Reasonable specificity is required by the rules to have a chance at finding a hidden object. The rules also say that if a player chooses to have the character spend 10x the amount of time on a task than usual, the DM can just rule automatic success on the task (if it makes sense).

So a player at my table might say "I take as much time as is needed so nothing is overlooked..." or "We can't afford to attract a wandering monster right now - I make it a cursory search..." The former is automatic success at the cost of the DM making a wandering monster check. The latter may be an ability check, if what the player described has an uncertain outcome.
 

iserith

Magic Wordsmith
yea, that is my whole thing too. now search is a personal pet peive since my now roommate and I got into this whole thing back in 3.5:

we knew the room had a boat load (literally taken from a boat) of treasure, and we knew it was hidden. I 'searched' the closet with my rogue with a huge modifier...I got like a forty something...he asked how I said "I look for hidden features, and go through pockets and everything my well trained thief could think of... I got nothing. After over an hour out of game of doing this, each person having to describe there search, and it not mattering if they got a 5 or a forty the player of the cleric 'thought' to pull the bar off the closet that the cloths were in...it was lead (so our Detect magic didn't penetrate) but was hollow and had a portable hole rolled up in it...

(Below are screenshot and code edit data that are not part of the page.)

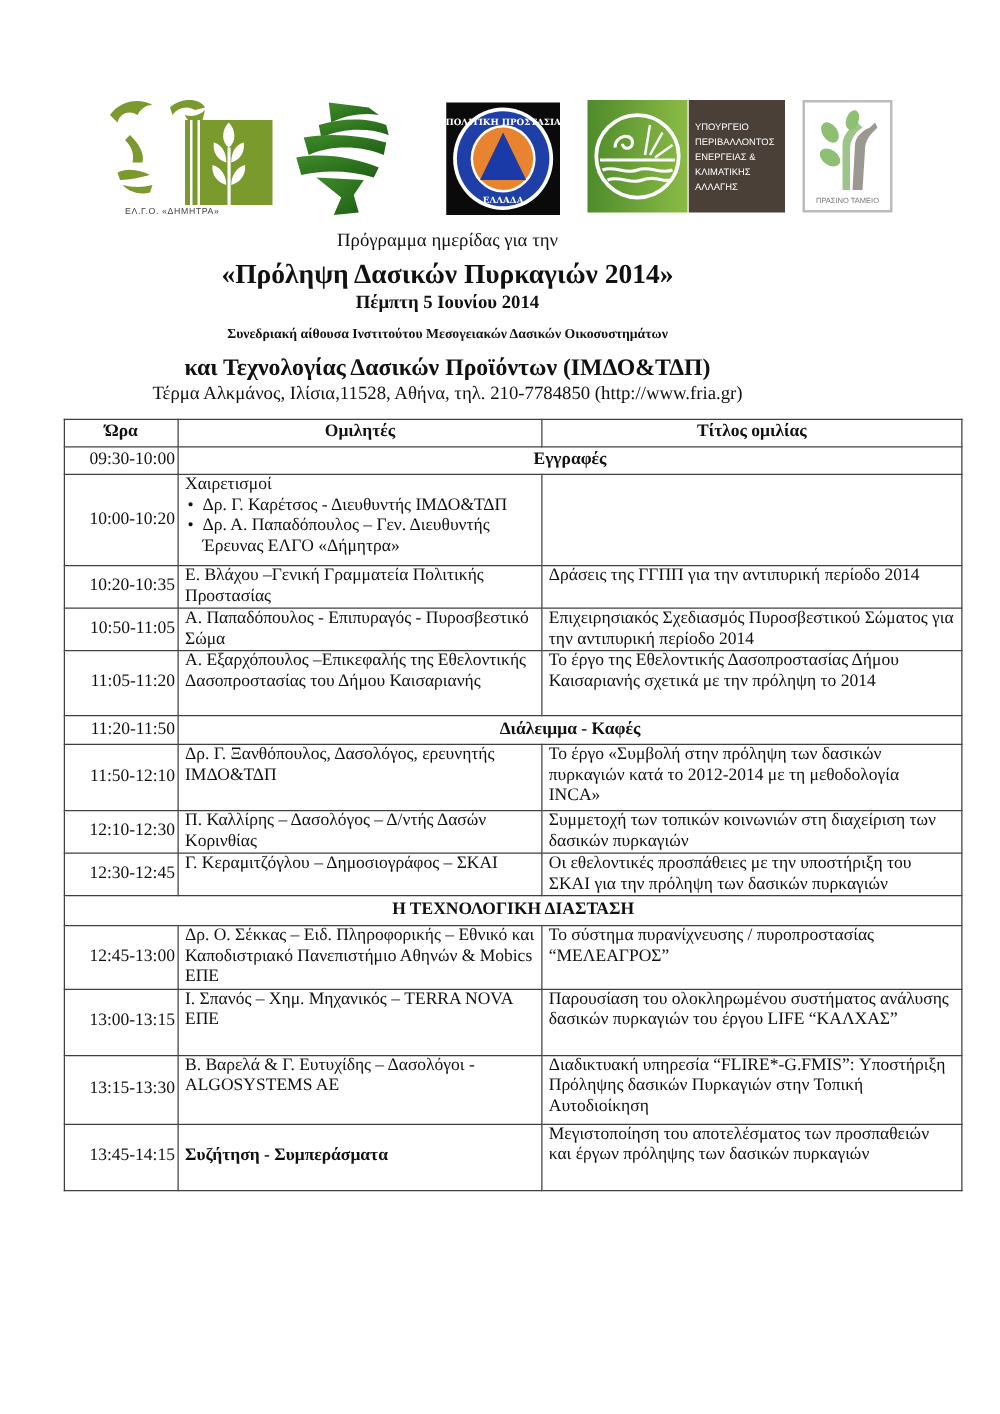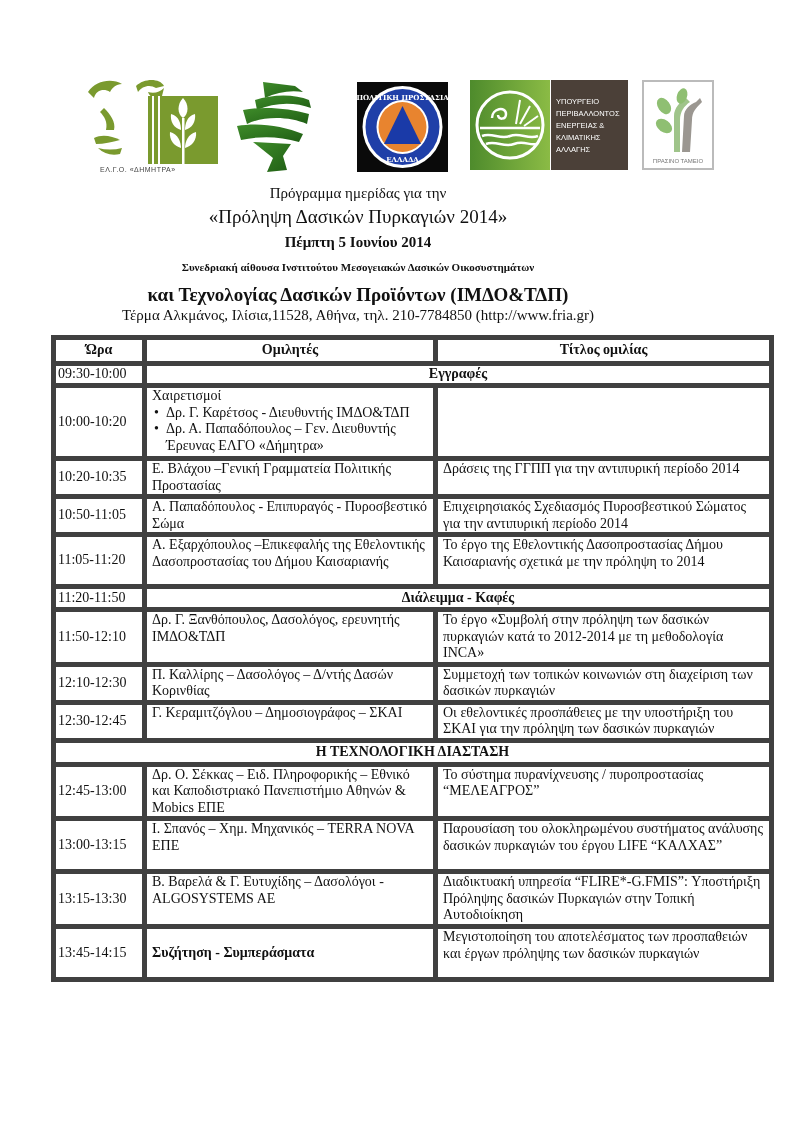"«Πρόληψη Δασικών Πυρκαγιών 2014»" #h-title { font-size: 19px -> 22px; font-weight: normal -> bold }
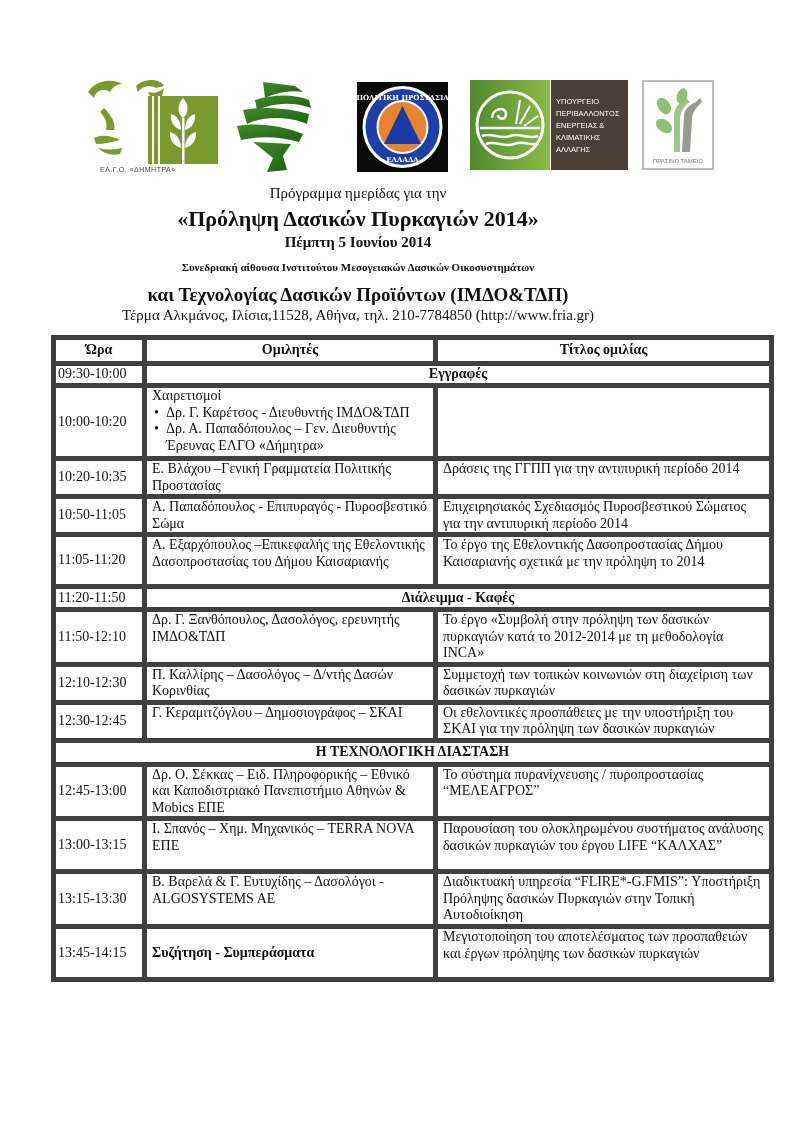"Ώρα" table.prog td, table.prog th { border: 5px solid #404040 -> 1px solid #404040 }
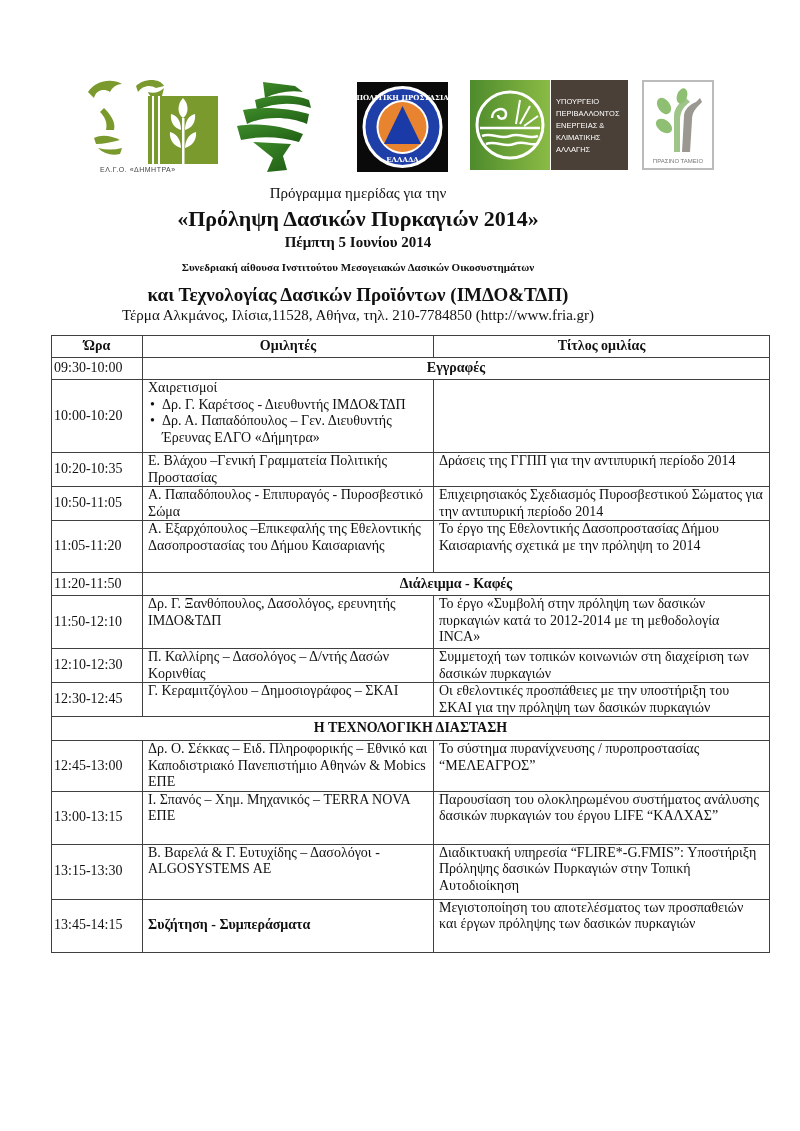"09:30-10:00" td.time { text-align: left -> right }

I literally turned red as I tried to stay calm and say "I searched there first...we wasted half the night on this?" and his answer was "But you never said you checked the bar in the closet"... to this day I think the in the 40's search check should come with something

That's unfortunate, but not reflective of how I do things, for what it's worth. I don't precisely recall the rules for searching in D&D 3.5e or exactly what the expectation was in terms of adjudication by the DM. So it's possible the DM was correct here. It doesn't sound like it though and the play experience doesn't sound very fun, even if he was correct.